» **Problem description**: Restate the listing below word for word, omitting any images.

» **Source material**:
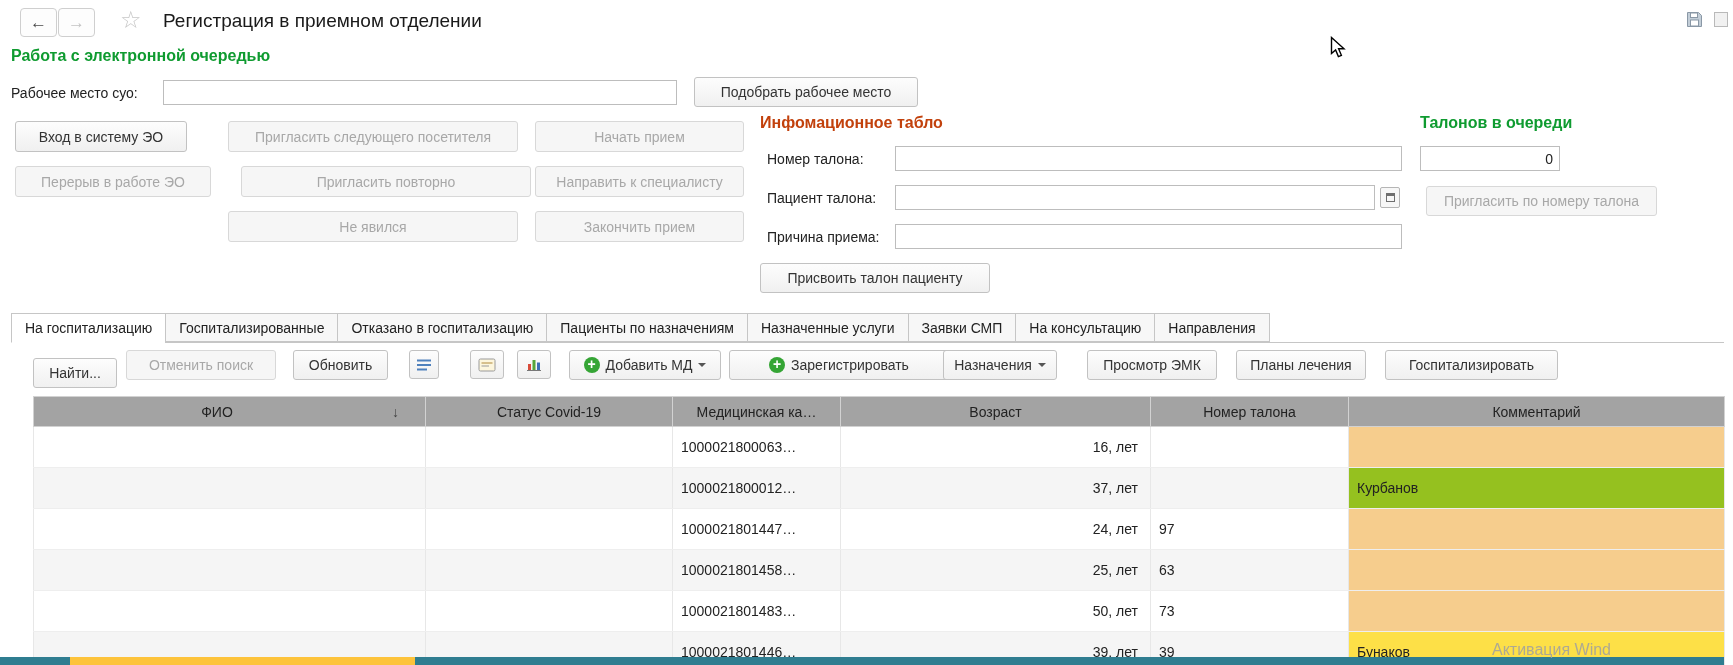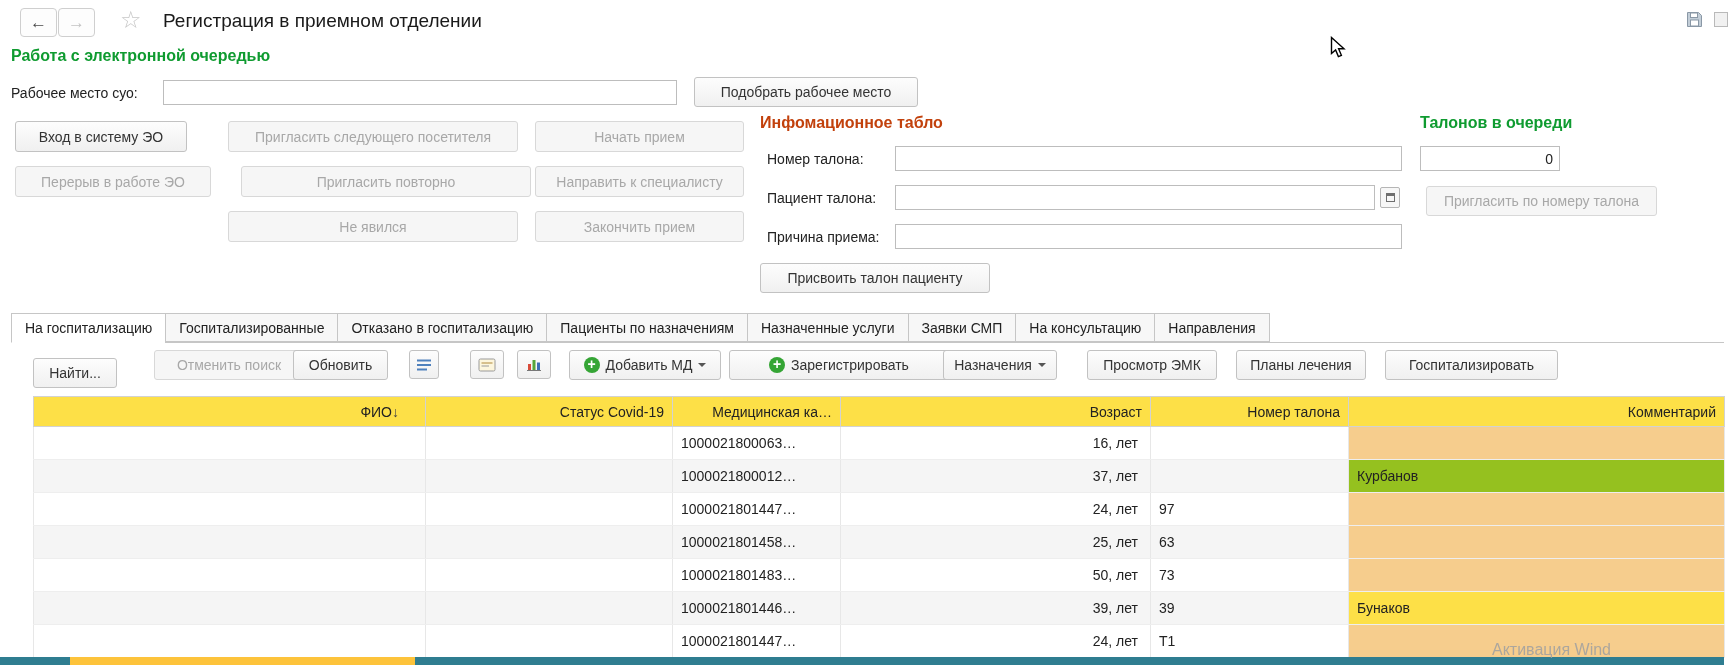--- a/index.html
+++ b/index.html
@@ -40,25 +40,25 @@
   .caret { width: 0; height: 0; border: 4px solid transparent; border-top-color: #555; margin-top: 4px; }
   .plus { width: 16px; height: 16px; border-radius: 50%; color: #fff; font-size: 14px; line-height: 15px;
     text-align: center; font-weight: bold; flex: 0 0 16px; }
   .plus::before { content: "+"; }
   .icon-btn { position: absolute; height: 29px; border: 1px solid #c2c2c2; border-radius: 3px;
     background: linear-gradient(#fdfdfd,#f0f0f0); display: flex; align-items: center; justify-content: center; cursor: pointer; }
 
   
   .table-wrap { position: absolute; left: 33px; top: 396px; width: 1691px; }
   table { border-collapse: collapse; table-layout: fixed; width: 1691px; font-size: 14px; }
-  th { background: #fde047; border: 1px solid #d2d2d2; height: 30px; font-weight: normal;
-    text-align: right; padding: 0 8px; color: #222; white-space: nowrap; overflow: hidden; }
+  th { background: #a3a3a3; border: 1px solid #d2d2d2; height: 30px; font-weight: normal;
+    text-align: center; padding: 0 8px; color: #222; white-space: nowrap; overflow: hidden; }
   .sort-arrow { float: right; margin-right: 18px; color: #444; }
   td { height: 33px; border-right: 1px solid #e7e7e7; border-bottom: 1px solid #eeeeee;
-    padding: 4px 8px; color: #222; white-space: nowrap; overflow: hidden; background: #fff; }
+    padding: 12px 8px; color: #222; white-space: nowrap; overflow: hidden; background: #fff; }
   td:first-child { border-left: 1px solid #e7e7e7; }
   tr.alt td { background: #f5f5f5; }
   td.age { text-align: right; padding-right: 12px; }
 
   .choose-btn { position: absolute; width: 20px; height: 21px; border: 1px solid #b5b5b5; border-radius: 2px;
     background: #f7f7f7; display: flex; align-items: center; justify-content: center; cursor: pointer; }
   .choose-inner { width: 9px; height: 9px; border: 1px solid #6f6f6f; border-top-width: 3px; }
 
   .strip { position: absolute; height: 8px; }
   .watermark { position: absolute; font-size: 16px; color: #a0a0a0; opacity: 0.85; white-space: nowrap; }
@@ -147,21 +147,21 @@
     <div class="tab">Пациенты по назначениям</div>
     <div class="tab">Назначенные услуги</div>
     <div class="tab">Заявки СМП</div>
     <div class="tab">На консультацию</div>
     <div class="tab">Направления</div>
   </div>
 
 <div class="btn" style="left:33px; top:350px; width:84px; height:30px;margin-top:8px;">
   <span>Найти...</span>
 </div>
-<div class="btn disabled" style="left:126px; top:350px; width:150px; height:30px;margin-left:28px;">
+<div class="btn disabled" style="left:126px; top:350px; width:150px; height:30px;">
   <span>Отменить поиск</span>
 </div>
 <div class="btn" style="left:293px; top:350px; width:95px; height:30px;">
   <span>Обновить</span>
 </div>
 
 <div class="icon-btn" style="left:409px; top:350px; width:30px;">
   <svg width="16" height="14" viewBox="0 0 16 14">
     <g stroke="#4f81bd" stroke-width="2">
       <line x1="1" y1="2.5" x2="15" y2="2.5"></line>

» **Your response**:
--- a/index.html
+++ b/index.html
@@ -40,25 +40,25 @@
   .caret { width: 0; height: 0; border: 4px solid transparent; border-top-color: #555; margin-top: 4px; }
   .plus { width: 16px; height: 16px; border-radius: 50%; color: #fff; font-size: 14px; line-height: 15px;
     text-align: center; font-weight: bold; flex: 0 0 16px; }
   .plus::before { content: "+"; }
   .icon-btn { position: absolute; height: 29px; border: 1px solid #c2c2c2; border-radius: 3px;
     background: linear-gradient(#fdfdfd,#f0f0f0); display: flex; align-items: center; justify-content: center; cursor: pointer; }
 
   
   .table-wrap { position: absolute; left: 33px; top: 396px; width: 1691px; }
   table { border-collapse: collapse; table-layout: fixed; width: 1691px; font-size: 14px; }
-  th { background: #fde047; border: 1px solid #d2d2d2; height: 30px; font-weight: normal;
-    text-align: right; padding: 0 8px; color: #222; white-space: nowrap; overflow: hidden; }
+  th { background: #a3a3a3; border: 1px solid #d2d2d2; height: 30px; font-weight: normal;
+    text-align: center; padding: 0 8px; color: #222; white-space: nowrap; overflow: hidden; }
   .sort-arrow { float: right; margin-right: 18px; color: #444; }
   td { height: 33px; border-right: 1px solid #e7e7e7; border-bottom: 1px solid #eeeeee;
-    padding: 4px 8px; color: #222; white-space: nowrap; overflow: hidden; background: #fff; }
+    padding: 12px 8px; color: #222; white-space: nowrap; overflow: hidden; background: #fff; }
   td:first-child { border-left: 1px solid #e7e7e7; }
   tr.alt td { background: #f5f5f5; }
   td.age { text-align: right; padding-right: 12px; }
 
   .choose-btn { position: absolute; width: 20px; height: 21px; border: 1px solid #b5b5b5; border-radius: 2px;
     background: #f7f7f7; display: flex; align-items: center; justify-content: center; cursor: pointer; }
   .choose-inner { width: 9px; height: 9px; border: 1px solid #6f6f6f; border-top-width: 3px; }
 
   .strip { position: absolute; height: 8px; }
   .watermark { position: absolute; font-size: 16px; color: #a0a0a0; opacity: 0.85; white-space: nowrap; }
@@ -147,21 +147,21 @@
     <div class="tab">Пациенты по назначениям</div>
     <div class="tab">Назначенные услуги</div>
     <div class="tab">Заявки СМП</div>
     <div class="tab">На консультацию</div>
     <div class="tab">Направления</div>
   </div>
 
 <div class="btn" style="left:33px; top:350px; width:84px; height:30px;margin-top:8px;">
   <span>Найти...</span>
 </div>
-<div class="btn disabled" style="left:126px; top:350px; width:150px; height:30px;margin-left:28px;">
+<div class="btn disabled" style="left:126px; top:350px; width:150px; height:30px;">
   <span>Отменить поиск</span>
 </div>
 <div class="btn" style="left:293px; top:350px; width:95px; height:30px;">
   <span>Обновить</span>
 </div>
 
 <div class="icon-btn" style="left:409px; top:350px; width:30px;">
   <svg width="16" height="14" viewBox="0 0 16 14">
     <g stroke="#4f81bd" stroke-width="2">
       <line x1="1" y1="2.5" x2="15" y2="2.5"></line>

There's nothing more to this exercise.